§ MATERIAL SUPPLIED
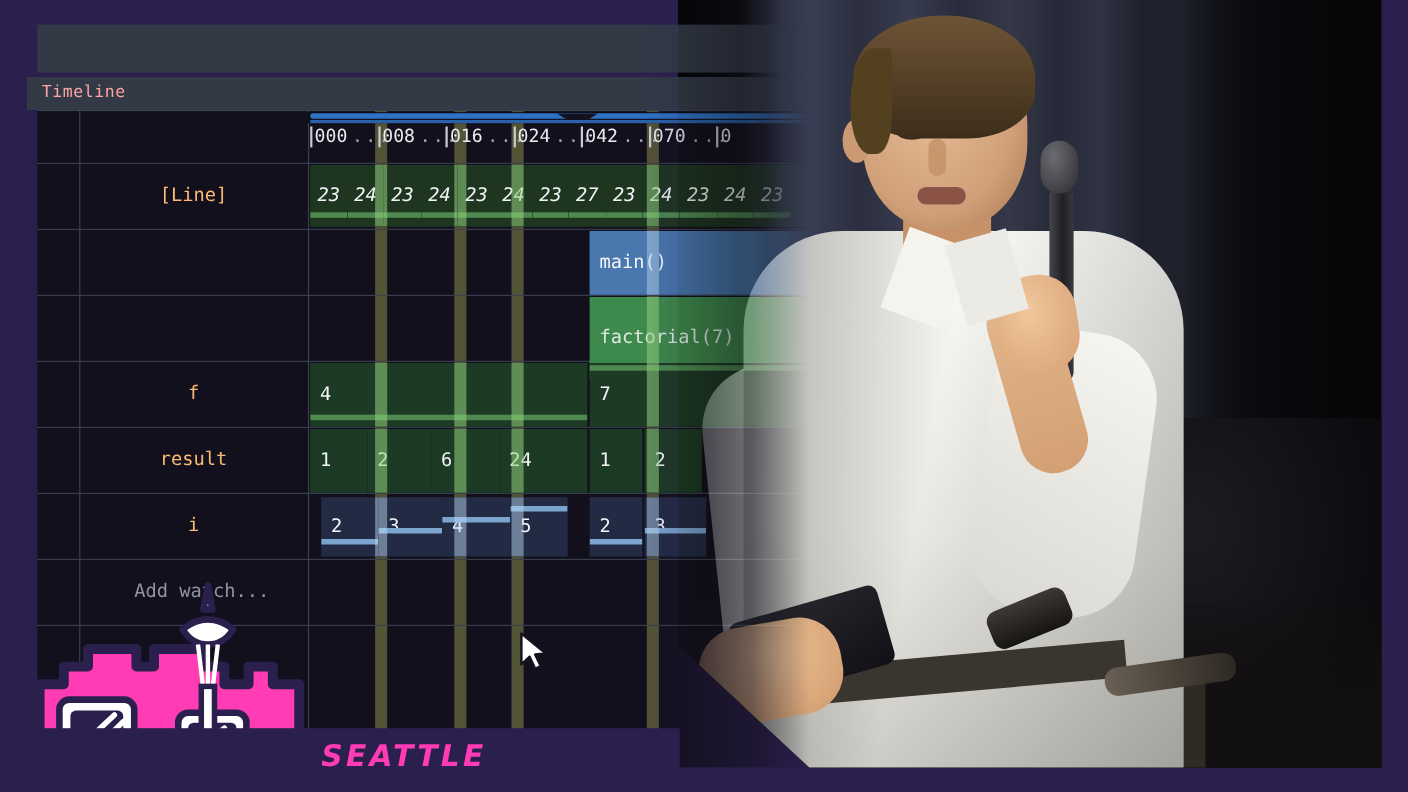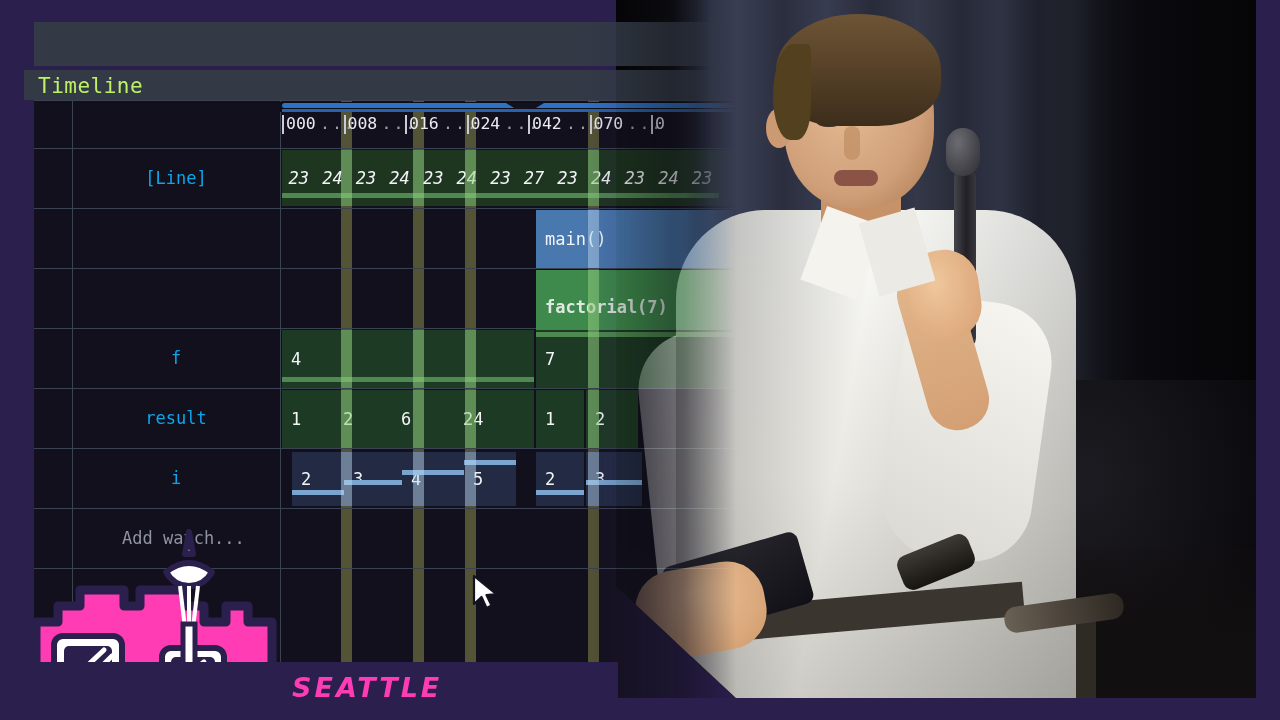--- a/index.html
+++ b/index.html
@@ -81,7 +81,7 @@
 
   .toolbar{position:absolute;left:10px;top:0;width:702px;height:44px;background:#333a46;}
   .titlebar{position:absolute;left:0;top:48px;width:712px;height:30px;background:#333a46;}
-  .titlebar span{position:absolute;left:14px;top:4px;font-size:21px;color:#bef264;letter-spacing:.5px;}
+  .titlebar span{position:absolute;left:14px;top:4px;font-size:15px;color:#fca5a5;letter-spacing:.5px;}
 
   .grid{position:absolute;left:10px;top:78px;width:702px;height:598px;background:#12101c;}
 

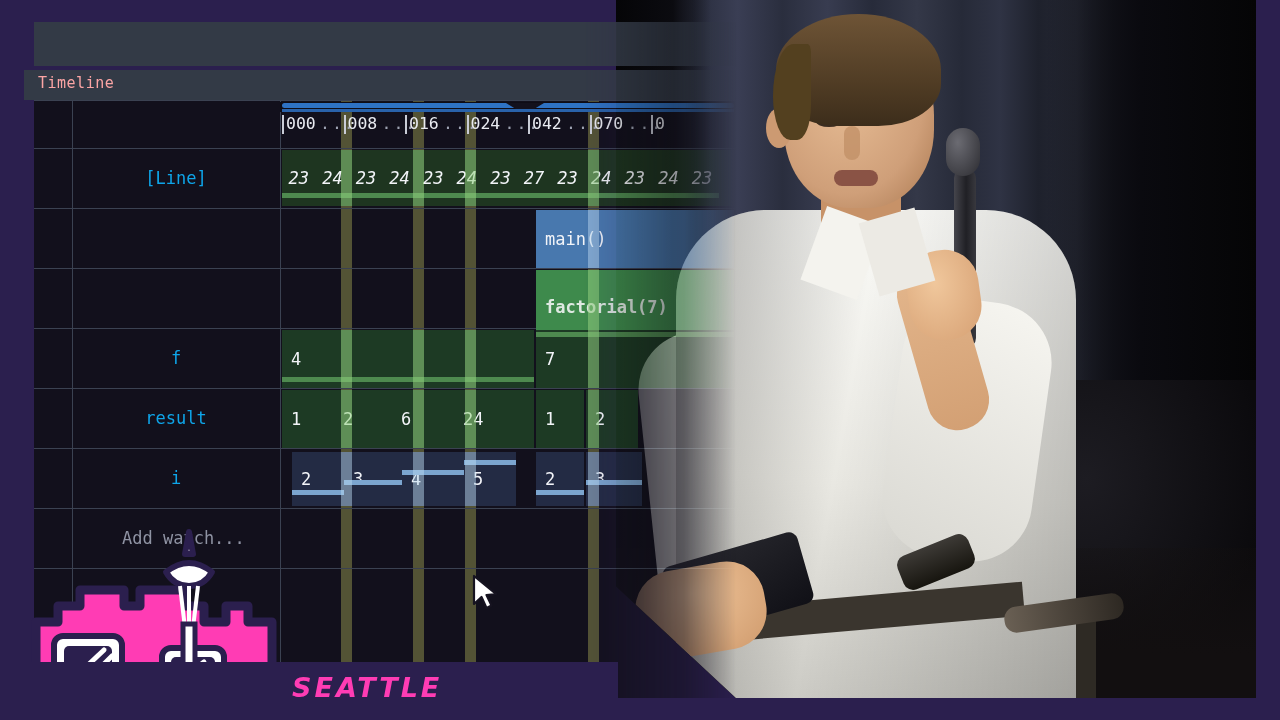--- a/index.html
+++ b/index.html
@@ -90,7 +90,7 @@
   .tracks{position:absolute;left:246px;top:0;width:456px;height:598px;}
 
   .rowline{position:absolute;left:0;width:702px;height:1px;background:#3b4252;}
-  .rowlabel{position:absolute;left:38px;width:208px;color:#0ea5e9;font-size:17px;
+  .rowlabel{position:absolute;left:38px;width:208px;color:#fdba74;font-size:17px;
             display:flex;align-items:center;justify-content:center;}
   .rowlabel.muted{color:#8f93a3;}
 

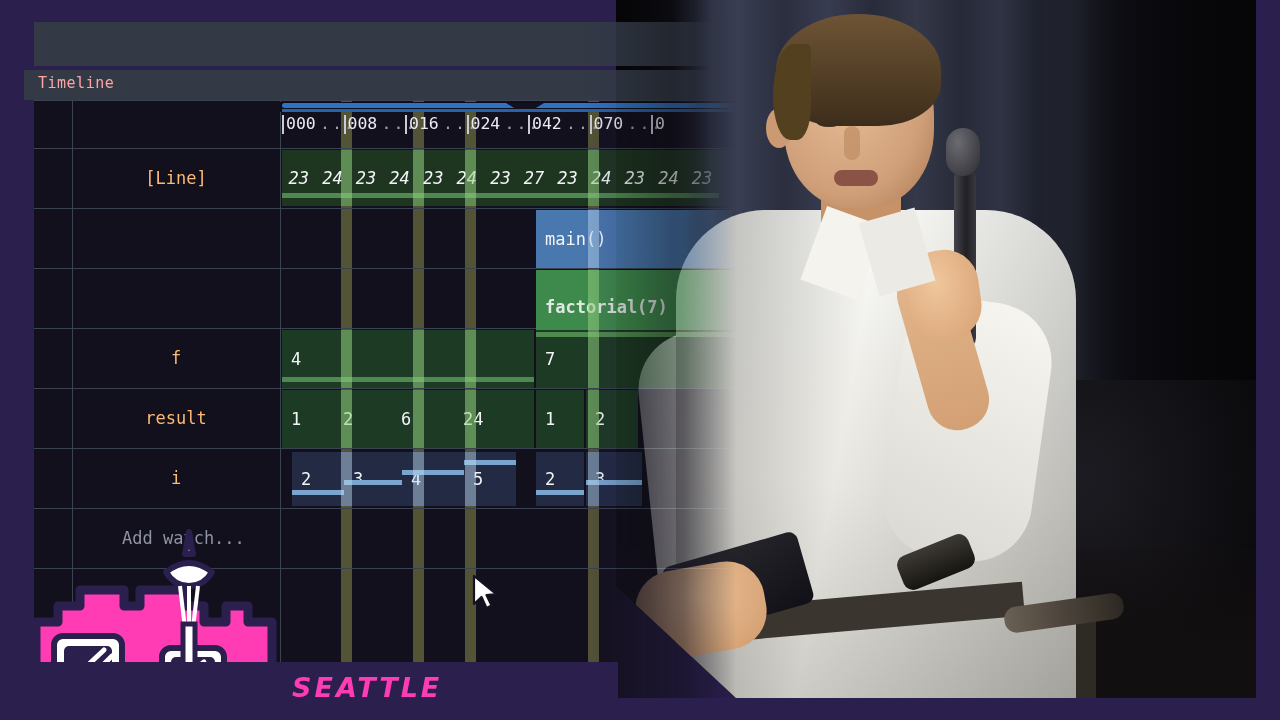--- a/index.html
+++ b/index.html
@@ -308,7 +308,7 @@
             <span class="v">main()</span>
             <div class="stripe-blue" style="left: 52px;"></div>
           </div>
-          <div class="cell c-green" style="left: 256px; top: 170px; width: 198px; height: 74px; font-weight: bold;">
+          <div class="cell c-green" style="left: 256px; top: 170px; width: 198px; height: 74px;">
             <span class="v" style="color: rgb(223, 233, 226);">factorial(7)</span>
             <div class="stripe-green" style="left: 52px;"></div>
           </div>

§ REQUIREMENT
What you hand back should match the listing exactly, except that no pictures appear.

§ RESPONSE TO THE TASK
--- a/index.html
+++ b/index.html
@@ -81,7 +81,7 @@
 
   .toolbar{position:absolute;left:10px;top:0;width:702px;height:44px;background:#333a46;}
   .titlebar{position:absolute;left:0;top:48px;width:712px;height:30px;background:#333a46;}
-  .titlebar span{position:absolute;left:14px;top:4px;font-size:21px;color:#bef264;letter-spacing:.5px;}
+  .titlebar span{position:absolute;left:14px;top:4px;font-size:15px;color:#fca5a5;letter-spacing:.5px;}
 
   .grid{position:absolute;left:10px;top:78px;width:702px;height:598px;background:#12101c;}
 

--- a/index.html
+++ b/index.html
@@ -90,7 +90,7 @@
   .tracks{position:absolute;left:246px;top:0;width:456px;height:598px;}
 
   .rowline{position:absolute;left:0;width:702px;height:1px;background:#3b4252;}
-  .rowlabel{position:absolute;left:38px;width:208px;color:#0ea5e9;font-size:17px;
+  .rowlabel{position:absolute;left:38px;width:208px;color:#fdba74;font-size:17px;
             display:flex;align-items:center;justify-content:center;}
   .rowlabel.muted{color:#8f93a3;}
 

--- a/index.html
+++ b/index.html
@@ -308,7 +308,7 @@
             <span class="v">main()</span>
             <div class="stripe-blue" style="left: 52px;"></div>
           </div>
-          <div class="cell c-green" style="left: 256px; top: 170px; width: 198px; height: 74px; font-weight: bold;">
+          <div class="cell c-green" style="left: 256px; top: 170px; width: 198px; height: 74px;">
             <span class="v" style="color: rgb(223, 233, 226);">factorial(7)</span>
             <div class="stripe-green" style="left: 52px;"></div>
           </div>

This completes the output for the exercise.